Analysis of Rater Reliabilities of Incomplete Designs: A Simulation of Partially Balanced Incomplete Designs and Empirical Application

The use of multiple raters/experts to code subjective data has become prevalent during the past decades in public health. Examples of such research include diagnosis of disease, peer evaluation of skills, and assessment of neighborhood recovery from disasters. However, rater-specific characteristics (e.g., leniency/strictness and psychological perceptions) question the objectiveness of their assessments. Therefore, it becomes important to calculate rater reliabilities. An ideal design involved to calculate such statistic has been the implementation of a complete (i.e., fully crossed) design, where the pool of raters all code each criterion. However, the use of complete designs have challenges that include both cost and resource constraints. As such, the question of designing an effective incomplete design arises (Fleiss, 1986).

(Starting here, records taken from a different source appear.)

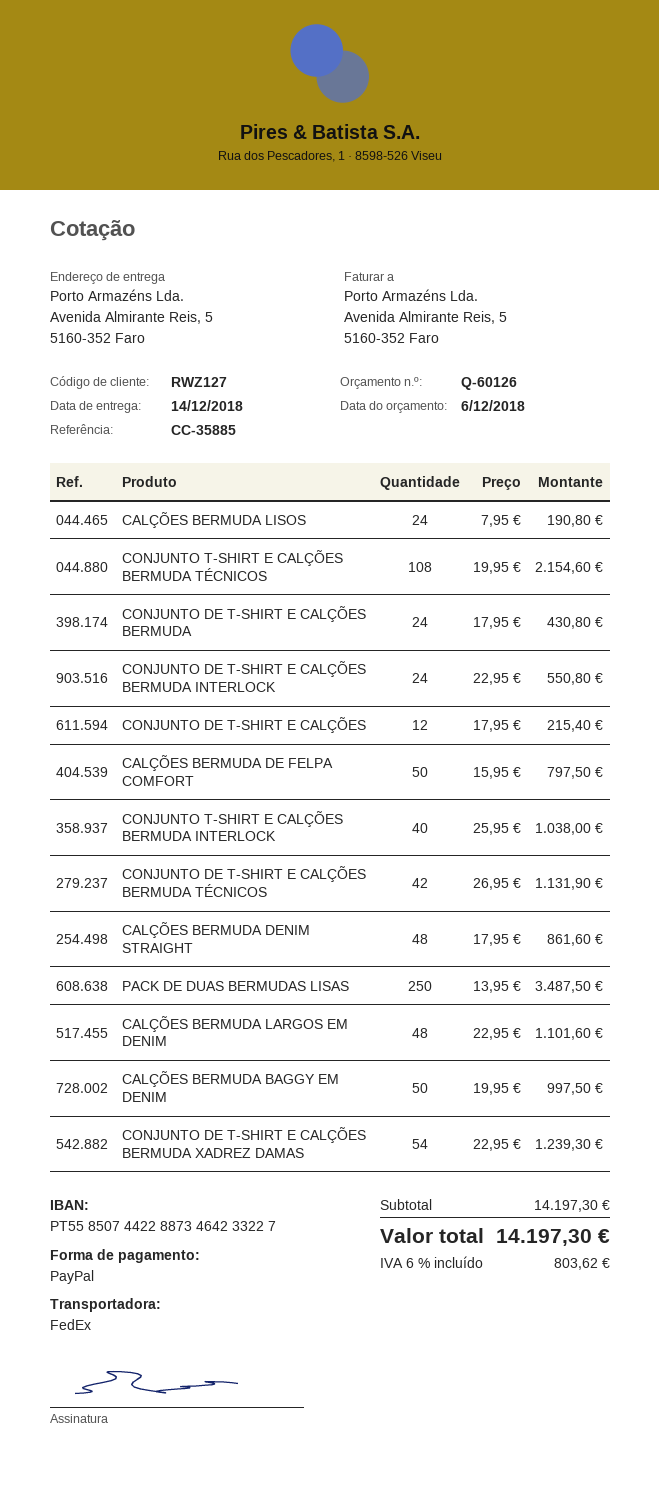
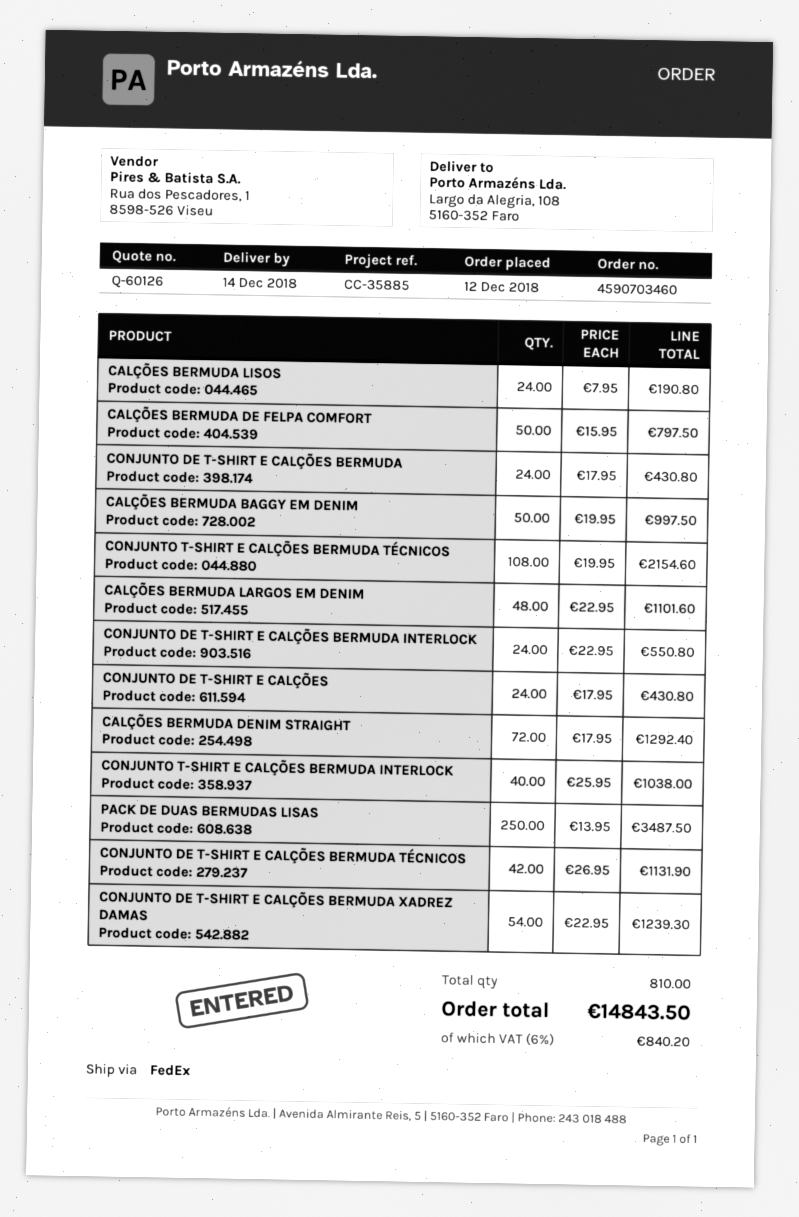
ship to: Avenida Almirante Reis, 5, 5160-352 Faro -> Largo da Alegria, 108, 5160-352 Faro
CONJUNTO DE T-SHIRT E CALÇÕES: 12 x 17.95 = 215.40 -> 24 x 17.95 = 430.80
CALÇÕES BERMUDA DENIM STRAIGHT: 48 x 17.95 = 861.60 -> 72 x 17.95 = 1292.40
tax: 6% = 803.62 -> 6% = 840.20
total: 14197.30 -> 14843.50

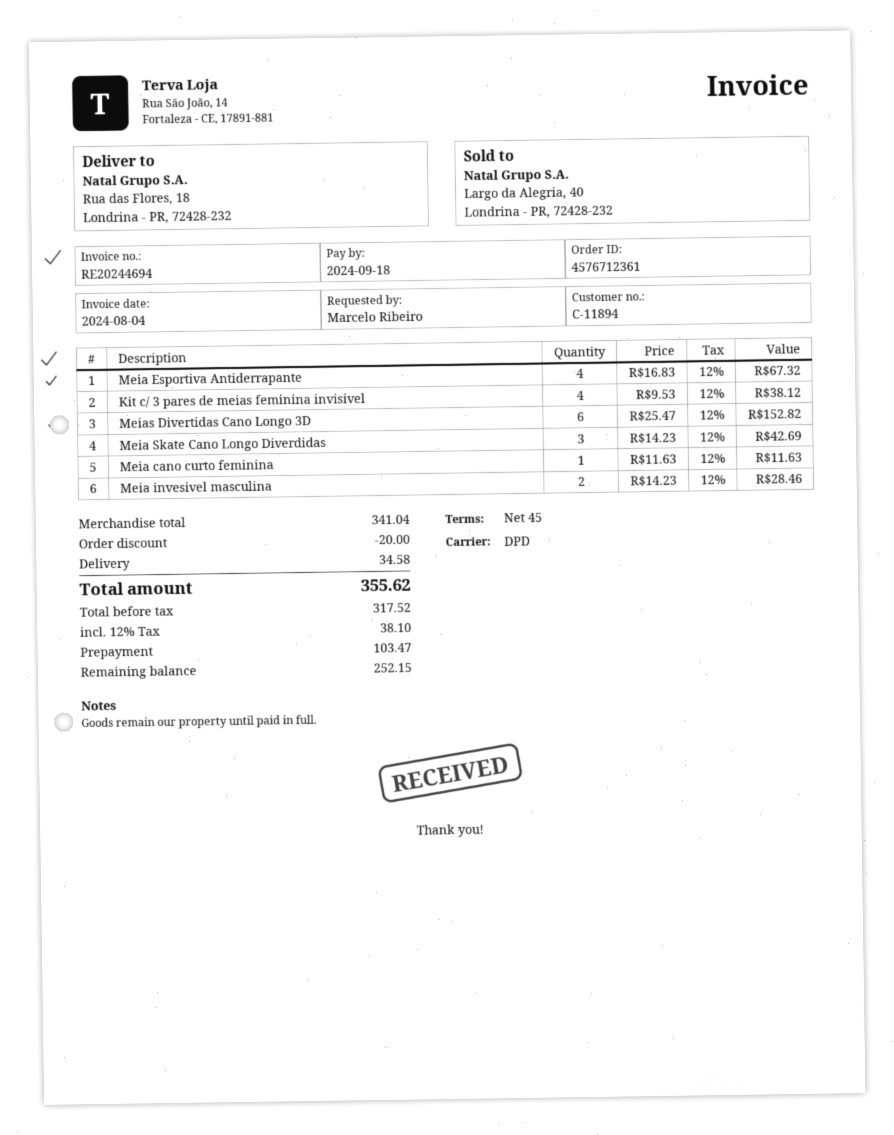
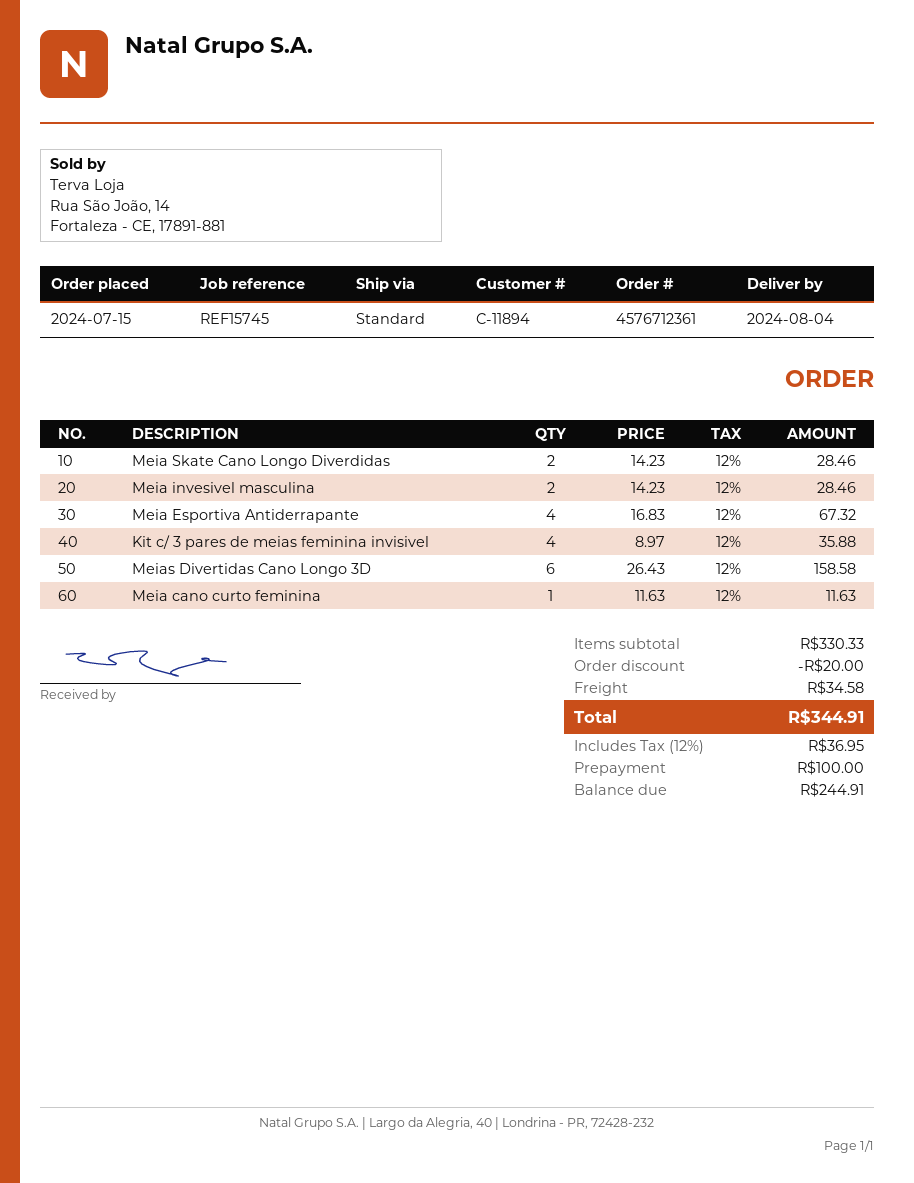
shipping method: DPD -> standard
Kit c/ 3 pares de meias feminina invisivel: 4 x 9.53 = 38.12 -> 4 x 8.97 = 35.88
Meias Divertidas Cano Longo 3D: 6 x 25.47 = 152.82 -> 6 x 26.43 = 158.58
Meia Skate Cano Longo Diverdidas: 3 x 14.23 = 42.69 -> 2 x 14.23 = 28.46
subtotal: 341.04 -> 330.33
tax: 12% = 38.10 -> 12% = 36.95
total: 355.62 -> 344.91
deposit: 103.47 -> 100.00
balance: 252.15 -> 244.91

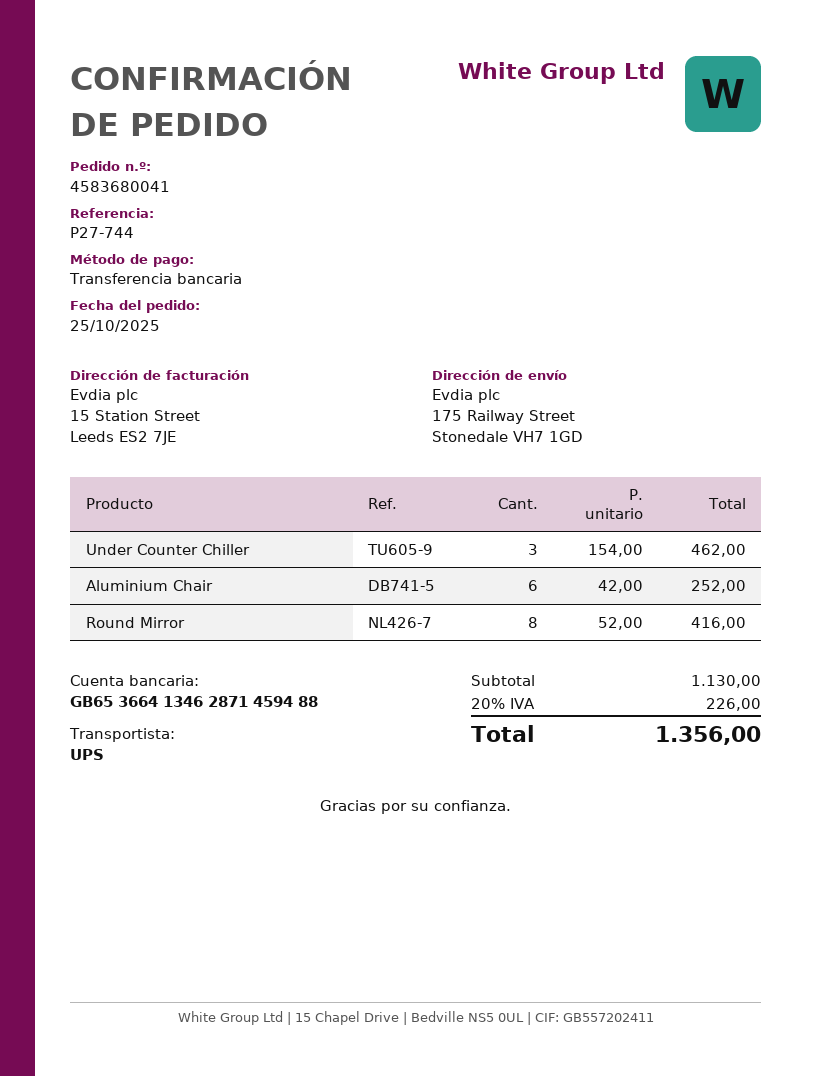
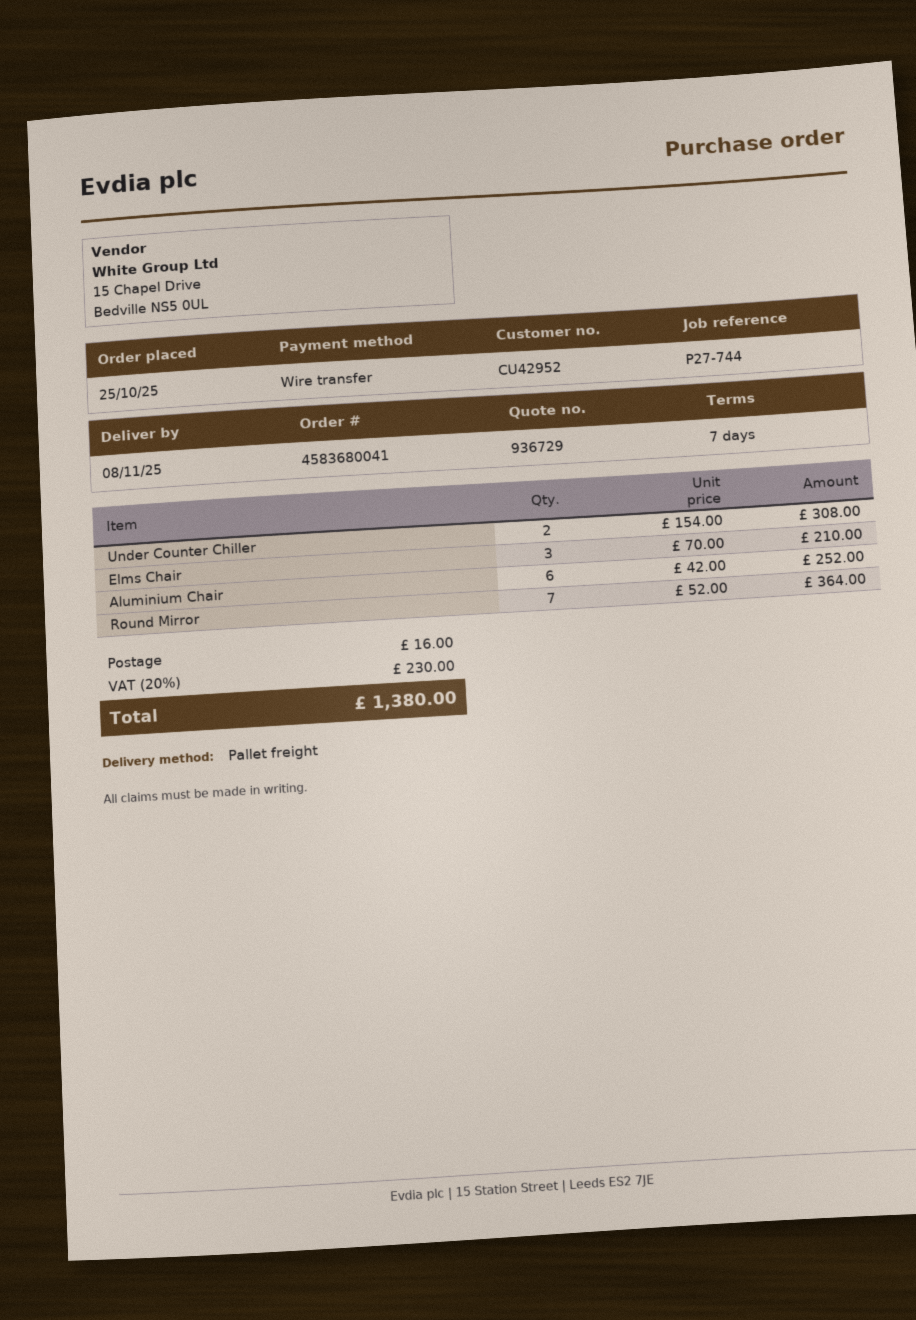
shipping method: UPS -> pallet freight
Under Counter Chiller: 3 x 154.00 = 462.00 -> 2 x 154.00 = 308.00
Round Mirror: 8 x 52.00 = 416.00 -> 7 x 52.00 = 364.00
Elms Chair: none -> 3 x 70.00 = 210.00
shipping: none -> 16.00
tax: 20% = 226.00 -> 20% = 230.00
total: 1356.00 -> 1380.00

This notion can be applied to a familiar concept in experimental design, where raters can be viewed as treatments and the subjects as blocks. This study simulates data to assess the effectiveness of Partially Balanced Incomplete Block Designs (PBIB), which can be easily implemented in practice, and compares this to other designs such as the Balanced Incomplete Block Design (BIB) and a completely Unbalanced Design using the Latent Class Signal Detection Theory (SDT) Model (DeCarlo, 2003). An empirical analysis of a multiple-rater coding that measures the effects of cohesion from post-Katrina neighborhoods is used to demonstrate application of this method.